28.1.2 Request states

  • new: The default value for newly created requests. Everybody involved in the specified targets can see the request and accept or decline it.

  • accepted: The request has been accepted and the changes applied. history files have a reference to this request.

  • declined: The request has been reviewed and not (yet) been accepted by the target. This is often used to ask for some more information from the submitter, since declined requests remain active, returning to the submitter's active request queue (that is, the submitter will need to take action now).

  • revoked: The submitter has taken back their request. The request is considered to be inactive now.

  • superseded: This request is obsolete due to a new request. The request is considered to be inactive now. The superseding request is linked in this request.

  • review: There are still open reviews inside of the request. Nobody has declined it yet. The request is not yet visible to the target by default. The state will change automatically to new when all reviewers accept.

28.1.3 Reviewers

Reviews can be done by users, groups, projects or packages. Review by project or package means that any maintainer of them is asked for reviews. This is handy to avoid the need to figure who actually is a maintainer of a certain package. Also, new maintainers of a package will see requests in case the old maintainer did not handle them.

28.1.3.1 Manually added reviews

Reviewers can be added manually by anyone involved in a request. This can be used to hand over a review. In that situation the new reviewer needs to be added and the original reviewer's own review needs to be accepted. The request becomes declined when any of the reviewers are declining the request.

28.1.3.2 Automatically added reviews

Project and package objects can have users or groups with a reviewer role. They are added automatically to a request as reviewer when a request is created which has them as target. In case the project and package do specify reviewers, all of them are added to the request.

28.1.4 Request creation

The API is doing a number of checks at request creation time. In case a target is not specified it tries to set it according to the linked package. If an entire project is specified as source it expands it to all packages inside. This means it is replacing one action with multiple. When using the addrevision parameter it does also add the current revision of the package source to the action. This makes it easy to create new requests with little logic in the client.

28.1.5 Request operations

Requests can be modified only in very limited ways after creation. This is to avoid the nature of the request changing, after reviewers have reviewed it. Valid operations on a request are:

  • diff: does not modify the request, just shows source modifications wanted by the request

  • changestate: to change the state of the request, for example to accept it.

  • changereviewstate: to change the state of a review inside of a request.
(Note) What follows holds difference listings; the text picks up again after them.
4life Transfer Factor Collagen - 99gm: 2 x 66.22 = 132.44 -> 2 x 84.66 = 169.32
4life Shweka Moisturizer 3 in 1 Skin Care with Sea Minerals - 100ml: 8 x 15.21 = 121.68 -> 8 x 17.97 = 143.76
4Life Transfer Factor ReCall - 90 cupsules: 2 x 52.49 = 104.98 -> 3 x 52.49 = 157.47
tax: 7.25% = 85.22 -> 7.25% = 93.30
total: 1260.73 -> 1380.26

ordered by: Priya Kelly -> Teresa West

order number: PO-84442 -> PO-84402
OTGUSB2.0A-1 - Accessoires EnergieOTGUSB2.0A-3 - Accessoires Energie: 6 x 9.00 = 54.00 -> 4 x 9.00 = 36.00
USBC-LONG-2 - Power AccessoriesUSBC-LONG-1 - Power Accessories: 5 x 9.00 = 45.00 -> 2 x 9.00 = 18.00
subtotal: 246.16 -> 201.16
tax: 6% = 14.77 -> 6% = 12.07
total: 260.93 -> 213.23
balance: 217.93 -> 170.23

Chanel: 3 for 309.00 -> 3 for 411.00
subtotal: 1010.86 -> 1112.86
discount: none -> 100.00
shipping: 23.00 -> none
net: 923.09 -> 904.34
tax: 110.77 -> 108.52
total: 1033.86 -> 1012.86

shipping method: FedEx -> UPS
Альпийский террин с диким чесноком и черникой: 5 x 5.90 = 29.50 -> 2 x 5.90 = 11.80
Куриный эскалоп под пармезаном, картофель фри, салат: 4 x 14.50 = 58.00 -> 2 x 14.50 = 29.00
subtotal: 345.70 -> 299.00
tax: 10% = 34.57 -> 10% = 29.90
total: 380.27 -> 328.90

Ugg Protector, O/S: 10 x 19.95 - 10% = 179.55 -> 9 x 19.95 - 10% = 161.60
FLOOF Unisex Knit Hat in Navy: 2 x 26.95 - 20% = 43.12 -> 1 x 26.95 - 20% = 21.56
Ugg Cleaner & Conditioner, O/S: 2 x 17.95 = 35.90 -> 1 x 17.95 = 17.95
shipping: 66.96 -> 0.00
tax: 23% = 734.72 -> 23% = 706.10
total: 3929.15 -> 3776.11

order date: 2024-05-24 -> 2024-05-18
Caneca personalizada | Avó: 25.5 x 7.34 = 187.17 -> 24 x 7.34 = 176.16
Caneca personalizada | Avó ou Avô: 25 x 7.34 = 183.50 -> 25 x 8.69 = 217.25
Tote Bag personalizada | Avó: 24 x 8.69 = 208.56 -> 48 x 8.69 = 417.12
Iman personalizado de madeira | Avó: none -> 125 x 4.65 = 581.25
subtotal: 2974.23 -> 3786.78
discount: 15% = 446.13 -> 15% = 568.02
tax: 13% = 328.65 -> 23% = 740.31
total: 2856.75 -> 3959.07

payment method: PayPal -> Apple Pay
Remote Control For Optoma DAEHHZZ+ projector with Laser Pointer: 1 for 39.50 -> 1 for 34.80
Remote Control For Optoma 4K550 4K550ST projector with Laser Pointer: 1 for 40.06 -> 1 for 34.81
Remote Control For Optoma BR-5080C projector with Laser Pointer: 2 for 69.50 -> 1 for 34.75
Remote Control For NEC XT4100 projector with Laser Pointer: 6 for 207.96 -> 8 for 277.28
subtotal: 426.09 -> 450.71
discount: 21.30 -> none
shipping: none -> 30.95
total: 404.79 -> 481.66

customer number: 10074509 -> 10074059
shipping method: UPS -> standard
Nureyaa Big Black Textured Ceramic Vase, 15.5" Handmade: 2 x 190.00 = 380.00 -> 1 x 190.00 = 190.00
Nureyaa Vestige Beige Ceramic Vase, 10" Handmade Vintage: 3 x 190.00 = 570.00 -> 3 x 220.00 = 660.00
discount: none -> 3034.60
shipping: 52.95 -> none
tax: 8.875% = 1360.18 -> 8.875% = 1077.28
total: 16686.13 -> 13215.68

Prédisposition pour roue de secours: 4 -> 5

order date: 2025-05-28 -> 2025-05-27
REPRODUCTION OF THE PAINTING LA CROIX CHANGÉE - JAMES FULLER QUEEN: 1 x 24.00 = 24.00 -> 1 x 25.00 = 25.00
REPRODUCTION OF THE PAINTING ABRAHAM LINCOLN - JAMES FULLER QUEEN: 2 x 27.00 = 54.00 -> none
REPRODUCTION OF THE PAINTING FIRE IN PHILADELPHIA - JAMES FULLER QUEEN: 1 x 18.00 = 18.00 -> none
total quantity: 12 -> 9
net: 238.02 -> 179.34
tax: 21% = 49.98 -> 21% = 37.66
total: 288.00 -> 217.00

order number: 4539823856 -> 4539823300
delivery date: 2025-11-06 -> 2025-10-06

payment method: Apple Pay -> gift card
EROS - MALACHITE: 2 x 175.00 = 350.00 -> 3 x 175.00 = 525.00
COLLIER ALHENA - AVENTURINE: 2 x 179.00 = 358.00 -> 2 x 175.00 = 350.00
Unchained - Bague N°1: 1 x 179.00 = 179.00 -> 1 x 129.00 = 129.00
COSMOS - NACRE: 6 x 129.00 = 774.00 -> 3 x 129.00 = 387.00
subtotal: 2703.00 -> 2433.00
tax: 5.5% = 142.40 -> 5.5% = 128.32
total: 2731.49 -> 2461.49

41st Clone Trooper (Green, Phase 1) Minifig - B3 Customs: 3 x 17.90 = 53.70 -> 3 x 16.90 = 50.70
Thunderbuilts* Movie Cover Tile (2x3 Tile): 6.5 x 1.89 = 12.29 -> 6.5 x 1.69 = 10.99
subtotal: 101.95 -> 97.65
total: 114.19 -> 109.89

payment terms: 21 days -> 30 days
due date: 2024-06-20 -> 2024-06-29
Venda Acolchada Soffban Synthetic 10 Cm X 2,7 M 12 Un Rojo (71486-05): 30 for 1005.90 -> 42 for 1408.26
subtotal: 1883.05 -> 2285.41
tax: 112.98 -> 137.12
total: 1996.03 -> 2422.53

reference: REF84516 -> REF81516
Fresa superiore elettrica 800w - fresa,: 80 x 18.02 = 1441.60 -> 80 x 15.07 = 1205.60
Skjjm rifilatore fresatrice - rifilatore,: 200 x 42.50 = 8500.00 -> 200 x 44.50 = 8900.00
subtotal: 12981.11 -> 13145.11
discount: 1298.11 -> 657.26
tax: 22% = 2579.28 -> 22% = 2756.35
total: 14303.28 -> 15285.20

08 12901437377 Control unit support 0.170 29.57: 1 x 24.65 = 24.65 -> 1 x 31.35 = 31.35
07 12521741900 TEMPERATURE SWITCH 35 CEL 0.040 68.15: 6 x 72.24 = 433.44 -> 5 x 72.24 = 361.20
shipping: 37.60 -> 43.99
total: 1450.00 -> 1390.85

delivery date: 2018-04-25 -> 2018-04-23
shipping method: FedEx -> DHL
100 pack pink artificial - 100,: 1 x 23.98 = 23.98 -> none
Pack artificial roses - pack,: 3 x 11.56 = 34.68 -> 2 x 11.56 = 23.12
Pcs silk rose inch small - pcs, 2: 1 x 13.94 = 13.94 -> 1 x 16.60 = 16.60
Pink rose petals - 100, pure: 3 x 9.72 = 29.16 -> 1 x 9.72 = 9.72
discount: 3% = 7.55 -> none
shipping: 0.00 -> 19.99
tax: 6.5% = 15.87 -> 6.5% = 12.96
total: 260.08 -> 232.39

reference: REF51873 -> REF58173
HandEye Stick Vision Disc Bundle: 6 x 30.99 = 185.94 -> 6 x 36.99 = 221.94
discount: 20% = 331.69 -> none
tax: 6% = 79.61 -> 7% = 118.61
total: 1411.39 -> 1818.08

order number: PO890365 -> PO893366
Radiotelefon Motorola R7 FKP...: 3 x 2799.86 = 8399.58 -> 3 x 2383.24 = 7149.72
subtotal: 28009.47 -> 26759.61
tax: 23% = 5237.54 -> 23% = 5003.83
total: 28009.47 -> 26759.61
  • addreviewer: add further reviewer to a request

28.2 Who can accept a request

The question of who can accept a request can be answered by inspecting who has write permissions on the target project of the request. This includes both maintainers listed in the project itself, plus all maintainers of higher-level projects within the project hierarchy. (For example, requests touching a project "foo:bar" can be accepted by all maintainers of that project, as well as by all maintainers of the project "foo".)